So the old man died. The one who wept the longest and shed the fewest tears was the grandson the old man had loved. The boy kept his tears inside himself, until at last, coming to an age near to that at which his grandfather had died, he began to weep, quietly, in the night, and to call softly to the dark, 'Granfa, please don't go'. 

from the novel *A Pinch of Salt*


----------



## bazz cargo (Oct 18, 2014)

"You gotta be kiddin,'" she sighed banging her head on the desk.


----------



## aj47 (Oct 18, 2014)

I think Cadence is on to something.  Don't tell, show.  Use verbs like "struggle" to describe what they're doing.  Instead of "he climbed the next flight of stairs," say, "he struggled up another flight," or something similar.  Avoid using forms of "be" because that leads you to adjectives and then you're telling, not showing.


----------



## garza (Oct 18, 2014)

Astroannie - How would you rate my examples in the matter of 'show versus tell'? My object is to be as visual as possible using the simplest language possible and a bare minimum of physical description, either of the characters or their surroundings.  

The excerpts from _A Pinch of Salt _are the first lines of the book and the last lines of the book. Do they work for you?


----------



## squidtender (Oct 19, 2014)

As the story progressed, I would make their thoughts and inner dialogue darken. Maybe start their thoughts on the disease and the challenge, but soon they're thinking about lost love, or abuse or something from their past that they've kept pushed down. Show the despair in two forms--physical and mental. 
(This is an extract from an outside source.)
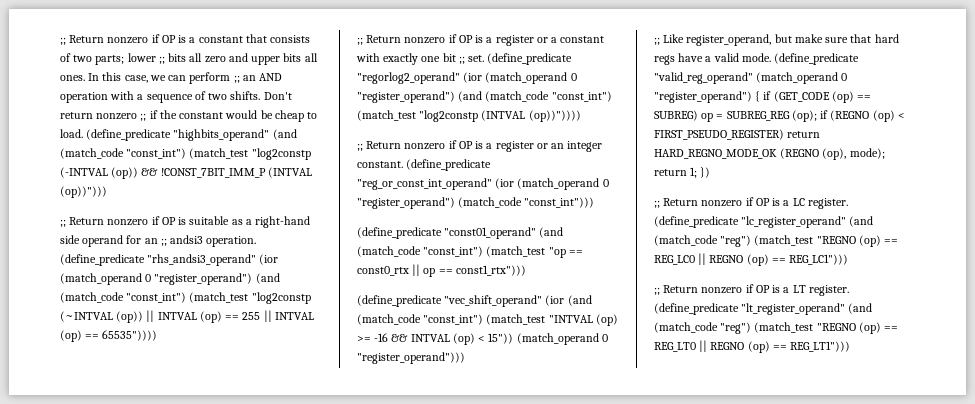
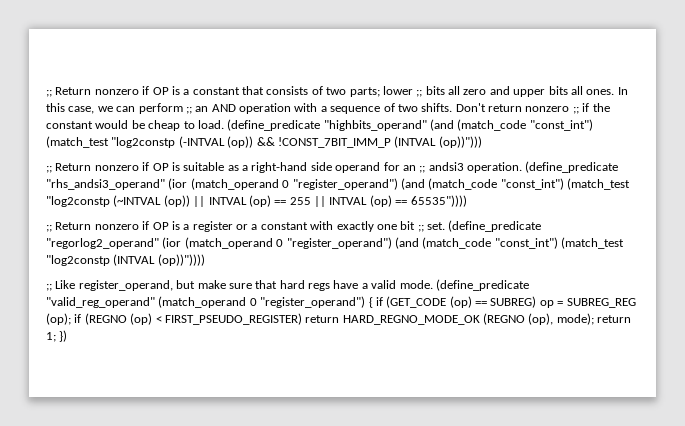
- ;; Return nonzero if OP is a register or an integer constant. (define_predicate "reg_or_const_int_operand" (ior (match_operand 0 "register_operand") (match_code "const_int")))
- (define_predicate "const01_operand" (and (match_code "const_int") (match_test "op == const0_rtx || op == const1_rtx")))
- (define_predicate "vec_shift_operand" (ior (and (match_code "const_int") (match_test "INTVAL (op) >= -16 && INTVAL (op) < 15")) (match_operand 0 "register_operand")))
- ;; Return nonzero if OP is a LC register. (define_predicate "lc_register_operand" (and (match_code "reg") (match_test "REGNO (op) == REG_LC0 || REGNO (op) == REG_LC1")))
- ;; Return nonzero if OP is a LT register. (define_predicate "lt_register_operand" (and (match_code "reg") (match_test "REGNO (op) == REG_LT0 || REGNO (op) == REG_LT1")))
Good luck and keep writing!


----------



## hvysmker (Oct 19, 2014)

I dunno, I just *Sob!* dunno.


----------



## Bishop (Oct 20, 2014)

Describe it in their actions and expressions. I don't want to hear descriptions of how sad and forlorn they are, I want to see their feet bleeding between the toes, I want to watch them stumble forward with tears streaking their face. I want to listen to them heave out desperate breaths between whispered prayers. And I want to see them passing the corpses of their predecessors on the sides of the road, pushing themselves onward with each rank stench of death reminding them of what's at stake. And offering them the sweet respite of death.


----------



## InkwellMachine (Oct 20, 2014)

I tend to lean toward simpler expressions. Instead of poetry or descriptions of their facial expressions (which I use for communicating reactions to stimulus, not overall mood, generally--not that this is correct, it's just what I do), I like to designate the character's mood early on so that I can change it in subtle ways. It's that old "show don't tell thing" bubbling back up from somewhere down in my writerly gut.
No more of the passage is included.